Para tentar combater os casos, o Ministério Público do Trabalho do Estado mantém canal aberto em seu site para denúncias. Há também um aplicativo de celular chamado MPT Pardal, que pode ser baixado no Google Play ou na Apple Store.
Qualquer pessoa pode fazer a denúncia e todas as apurações são conduzidas em sigilo, mesmo quando a situação acaba sendo levada à Justiça do Trabalho.
“O Ministério Público do Trabalho em Mato Grosso do Sul [MPT-MS] desenvolve diversas ações práticas com o intuito de combater a exploração do trabalho humano em condições análogas à de escravo. Uma das frentes envolve o resgate de trabalhadores nestas condições, em operações conjuntas com instituições parceiras como a Fiscalização do Trabalho [órgão vinculado do Ministério do Trabalho e da Previdência, do governo federal], Polícia Militar Ambiental [PMA], Polícia Civil, Polícia Federal, entre outras. Também são realizadas ações de sensibilização e conscientização de empregadores e da sociedade”, pontuou o procurador sobre formas de combater essa realidade.

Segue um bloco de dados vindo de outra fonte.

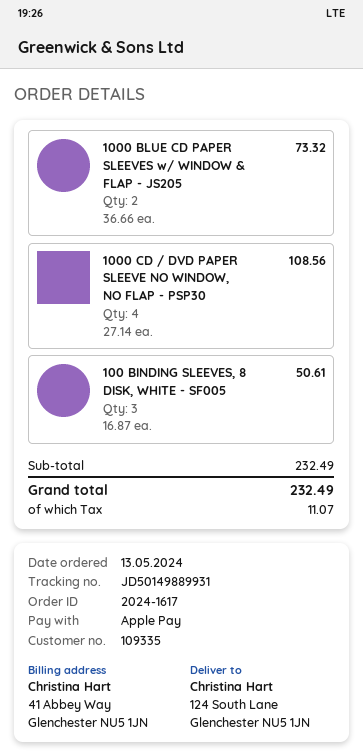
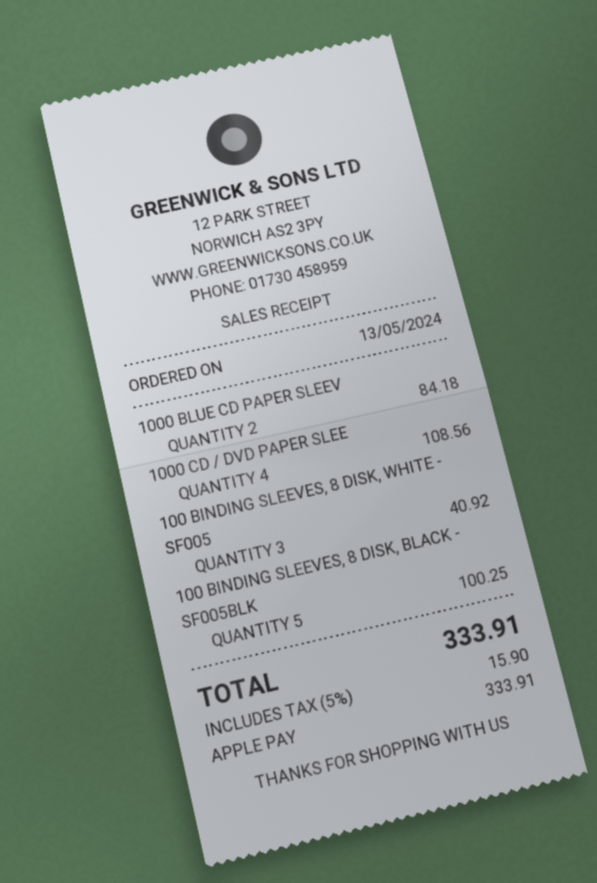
1000 BLUE CD PAPER SLEEVES w/ WINDOW & FLAP - JS205: 2 for 73.32 -> 2 for 84.18
100 BINDING SLEEVES, 8 DISK, WHITE - SF005: 3 for 50.61 -> 3 for 40.92
100 BINDING SLEEVES, 8 DISK, BLACK - SF005BLK: none -> 5 for 100.25
tax: 11.07 -> 15.90
total: 232.49 -> 333.91

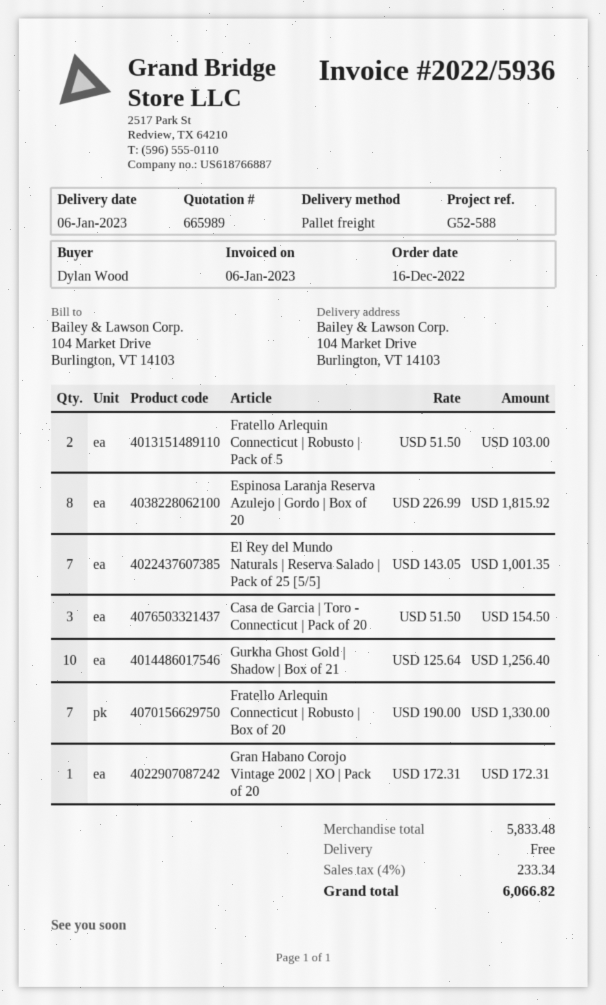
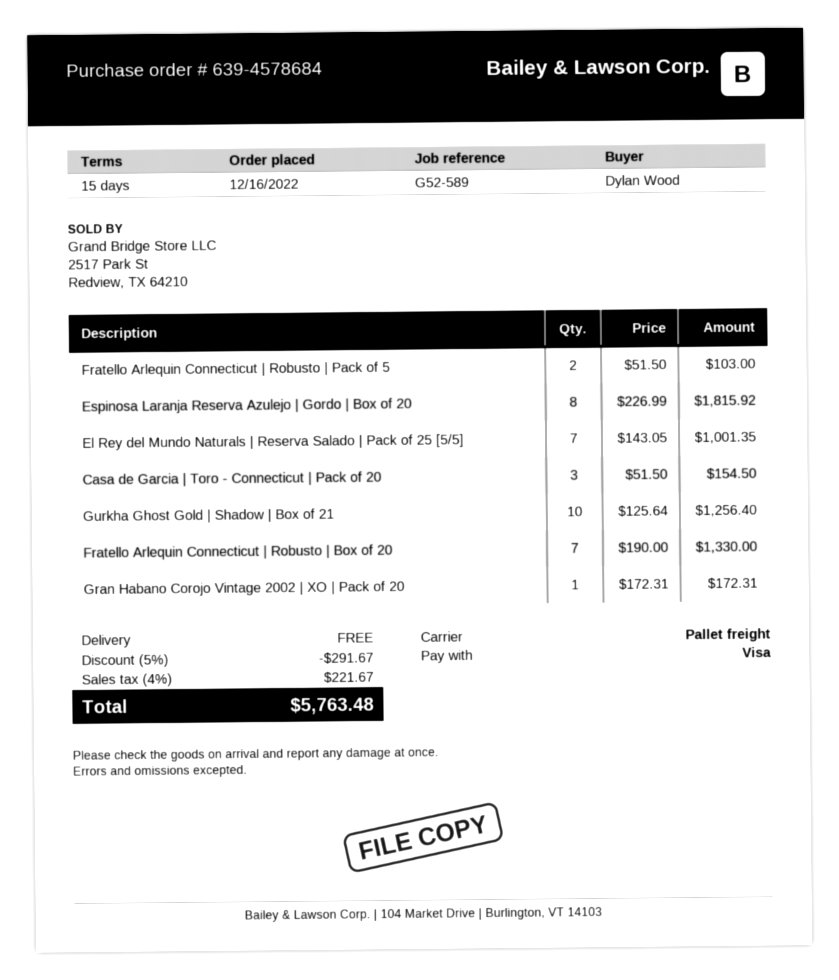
reference: G52-588 -> G52-589
discount: none -> 5% = 291.67
tax: 4% = 233.34 -> 4% = 221.67
total: 6066.82 -> 5763.48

A Comissão Estadual de Erradicação do Trabalho Escravo de MS (Coetrae-MS) e o Coletivo de Trabalhadores Indígenas de MS também atuam no Estado contra essas condições de exploração.
SAIBA
Se enquadram em trabalho análogo à escravidão os seguintes pontos: condições degradantes de trabalho (incompatíveis com a dignidade humana, caracterizadas pela violação de direitos fundamentais coloquem em risco a saúde e a vida do trabalhador); jornada exaustiva (em que o trabalhador é submetido a esforço excessivo ou sobrecarga de trabalho que acarreta a danos à sua saúde ou risco de vida); trabalho forçado (manter a pessoa no serviço por meio de fraudes, isolamento geográfico, ameaças e violências físicas e psicológicas); ou servidão por dívida (induzir o trabalhador a contrair ilegalmente um débito e condicionar a finalização da relação de trabalho à quitação dele).